During a flight last may, about 30 minutes after takeoff, flames shot into the cockpit from the window of a United Airlines airplane with 112 passengers on board, according to a report in the Chicago Tribune. The flames extended 14 to 16 inches into the cockpit from the window near the captain. The captain quickly grabbed a nearby fire extinguisher to douse the flames, but after he initially had them under control, they reignited. A flight attendant brought him another fire extinguisher which he also emptied in an attempt to put out the fire. As the plane headed to Dulles Airport for an emergency landing, the inner pane of the window in front of the captain shattered. The first officer then took control of the plane and landed it safely.

Now, documents released by the National Transportation Safety Board show that the plane was allowed to take off without being repaired despite reported overheating of the electrical connection near the window on two previous flights. Another captain that had flown the same plane earlier in the day had reported fumes and an overheated electrical connection when he had landed the plane.

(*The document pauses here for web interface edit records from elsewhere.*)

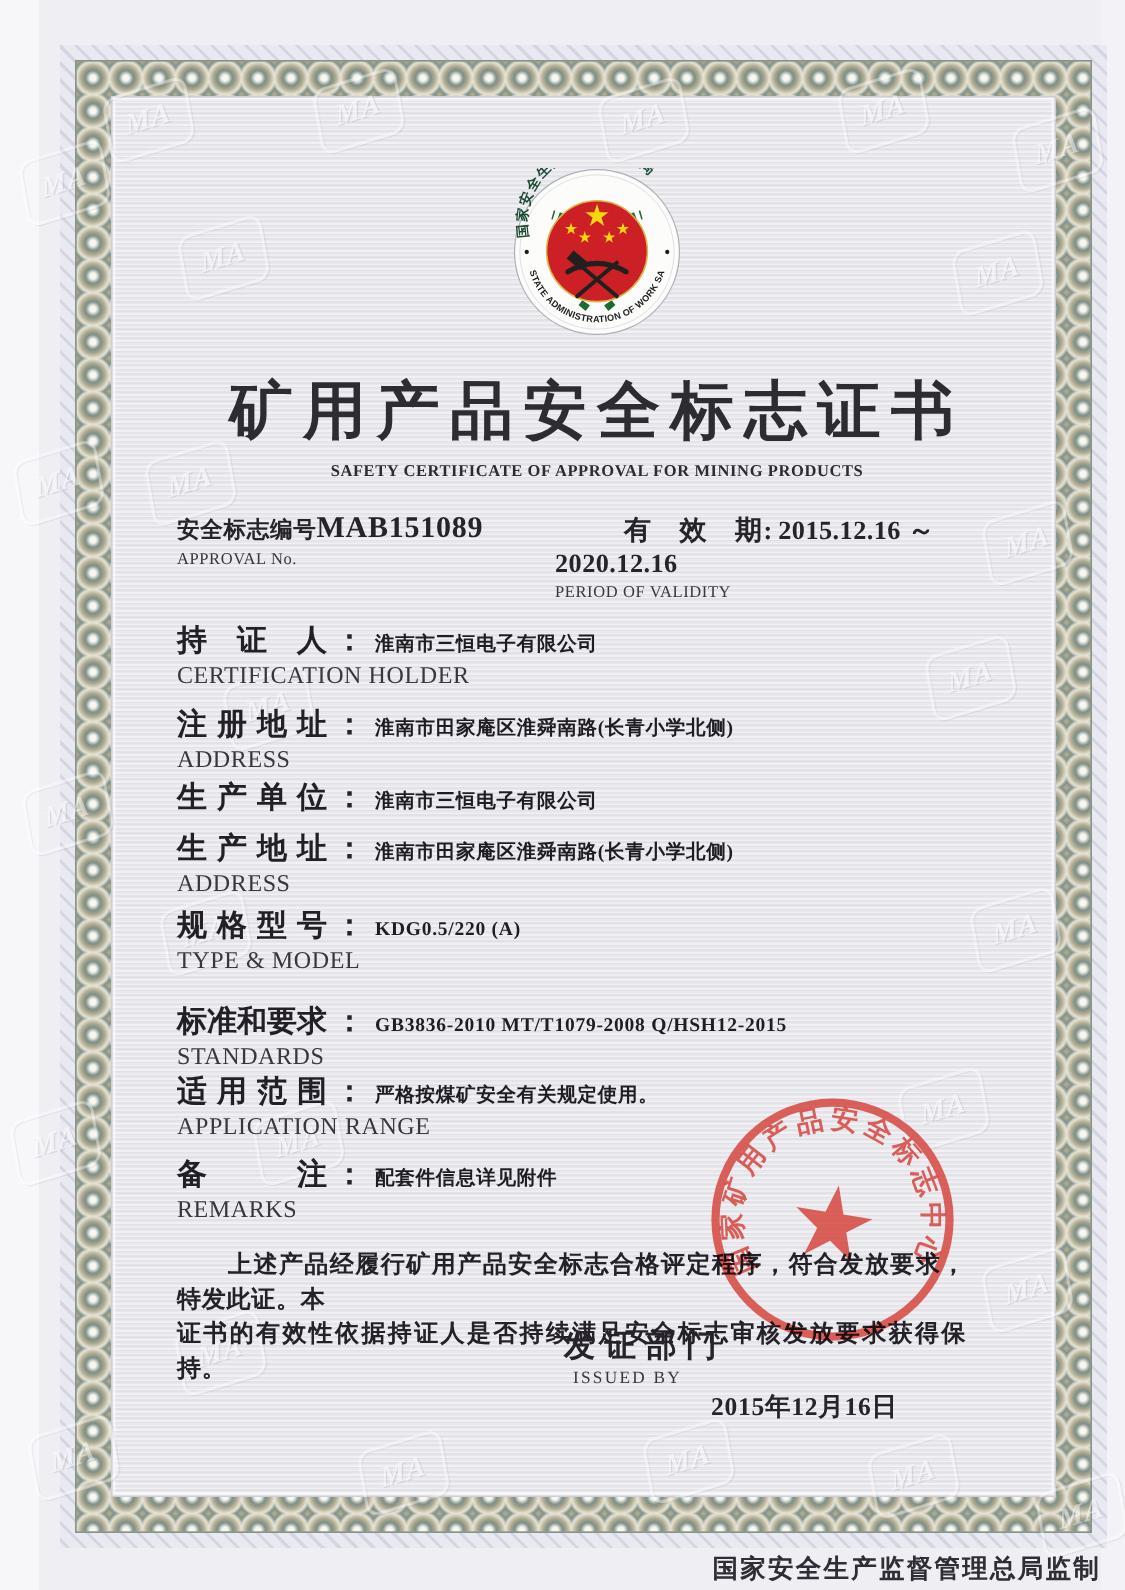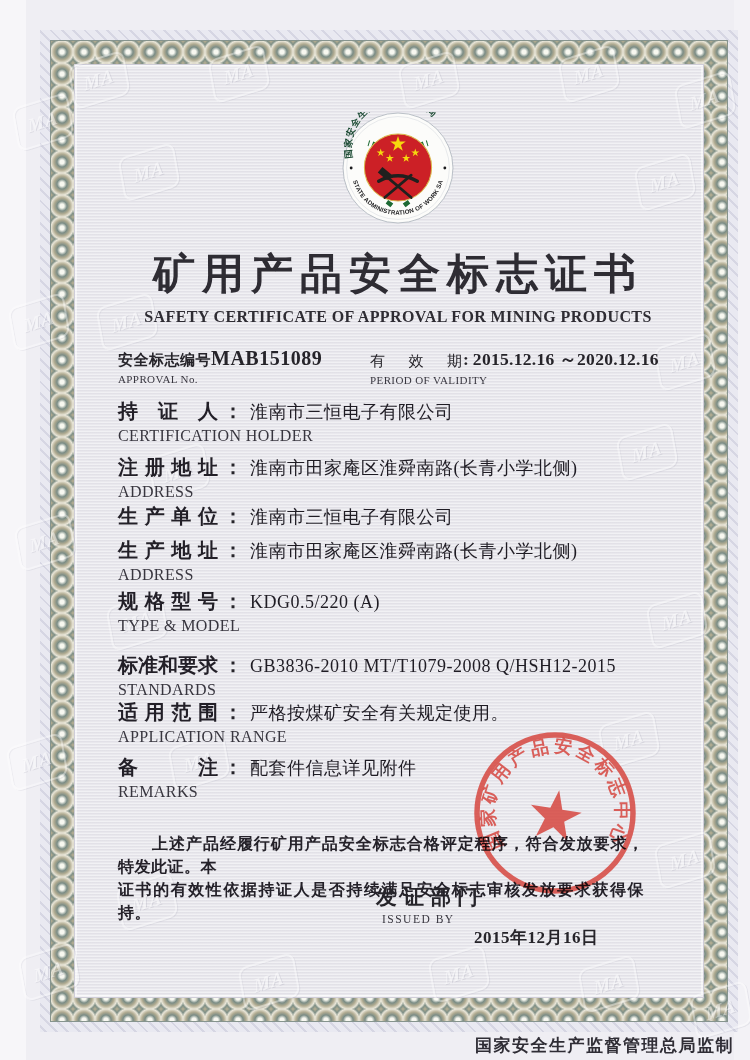--- a/index.html
+++ b/index.html
@@ -59,7 +59,7 @@
     letter-spacing:7px;color:#2e2c33;white-space:nowrap;
   }
   .subtitle{
-    margin-top:6px;text-align:center;font-size:16px;font-weight:700;
+    margin-top:6px;text-align:center;font-size:11px;font-weight:700;
     letter-spacing:.4px;color:#2e2c33;white-space:nowrap;
   }
   

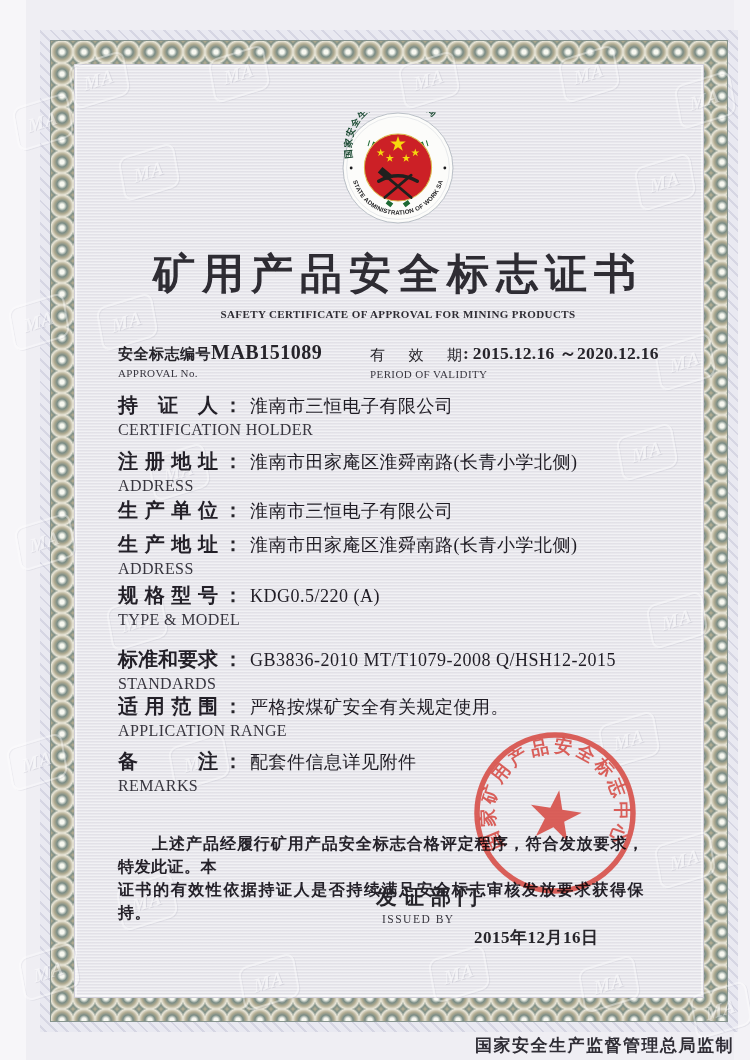--- a/index.html
+++ b/index.html
@@ -70,7 +70,7 @@
   .ap-en{font-size:11px;letter-spacing:.4px;color:#38363f;margin-top:3px;}
   .ap-right{flex:1;}
   .val-label{display:inline-block;width:92px;text-align:justify;text-align-last:justify;
-    font-size:15px;font-weight:400;vertical-align:bottom;}
+    font-size:18px;font-weight:700;vertical-align:bottom;margin-left:46px;}
   .val-colon{font-size:17.5px;font-weight:700;padding:0 4px 0 1px;}
   .val-value{font-size:17.5px;font-weight:600;letter-spacing:.3px;}
   

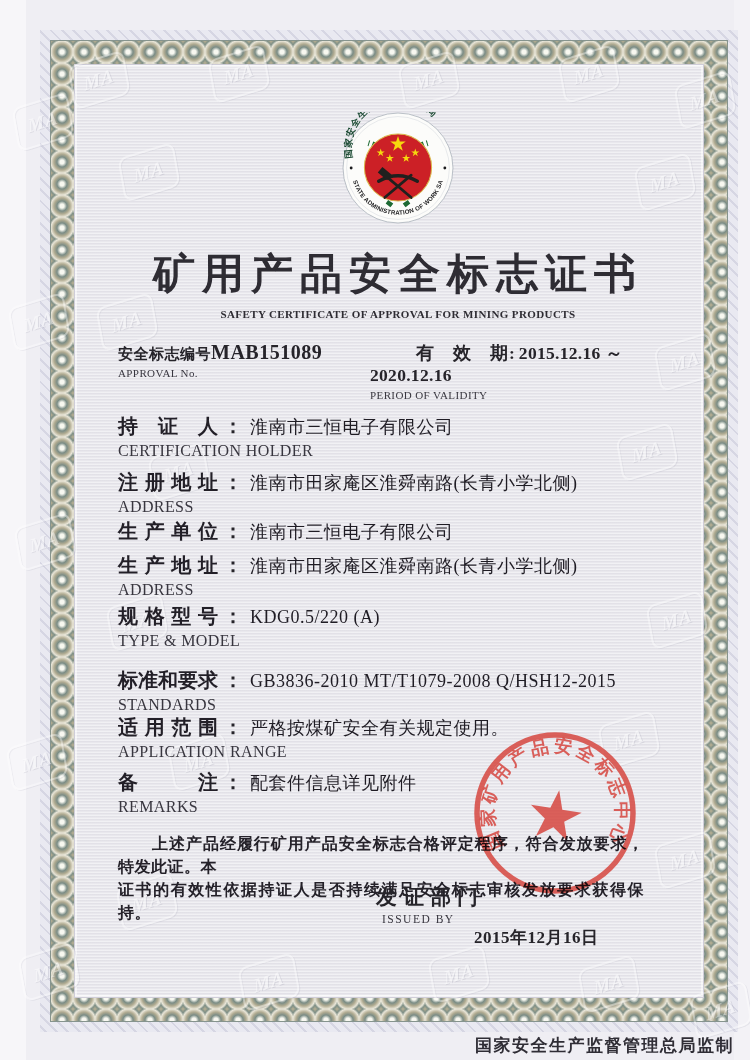--- a/index.html
+++ b/index.html
@@ -78,7 +78,7 @@
   .zh-label{display:inline-block;width:100px;text-align:justify;text-align-last:justify;
     font-size:20px;font-weight:700;color:#221f27;vertical-align:bottom;}
   .colon{font-size:20px;font-weight:700;padding:0 7px 0 5px;}
-  .value{font-size:18px;font-weight:400;letter-spacing:.5px;color:#1f1c24;}
+  .value{font-size:13px;font-weight:700;letter-spacing:.5px;color:#1f1c24;}
   .en{font-size:16px;letter-spacing:.4px;color:#38363f;margin-top:2px;}
   
   .statement{position:absolute;left:42px;width:526px;top:766px;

According to the pilot who had flown the plane earlier in the day, he showed a mechanic an electrical connection near the window that was charred and hot. He also informed the mechanic that there had been an unscheduled landing the day before because of smoke and fumes in the cockpit. Despite these warnings, the plane was allowed to fly without first being repaired. A spokeswoman for United said that the plane had been inspected and that they believed it was flight-worthy.

The mechanic who had given the go-ahead for the plane to fly said that the plane was cleared to fly without repairs because according to the United maintenance manual, a plane is allowed to be flown for an additional 50 hours after a burned or blackened window electrical connector is found. The electrical connection to the window heater had been a known issue with this aircraft.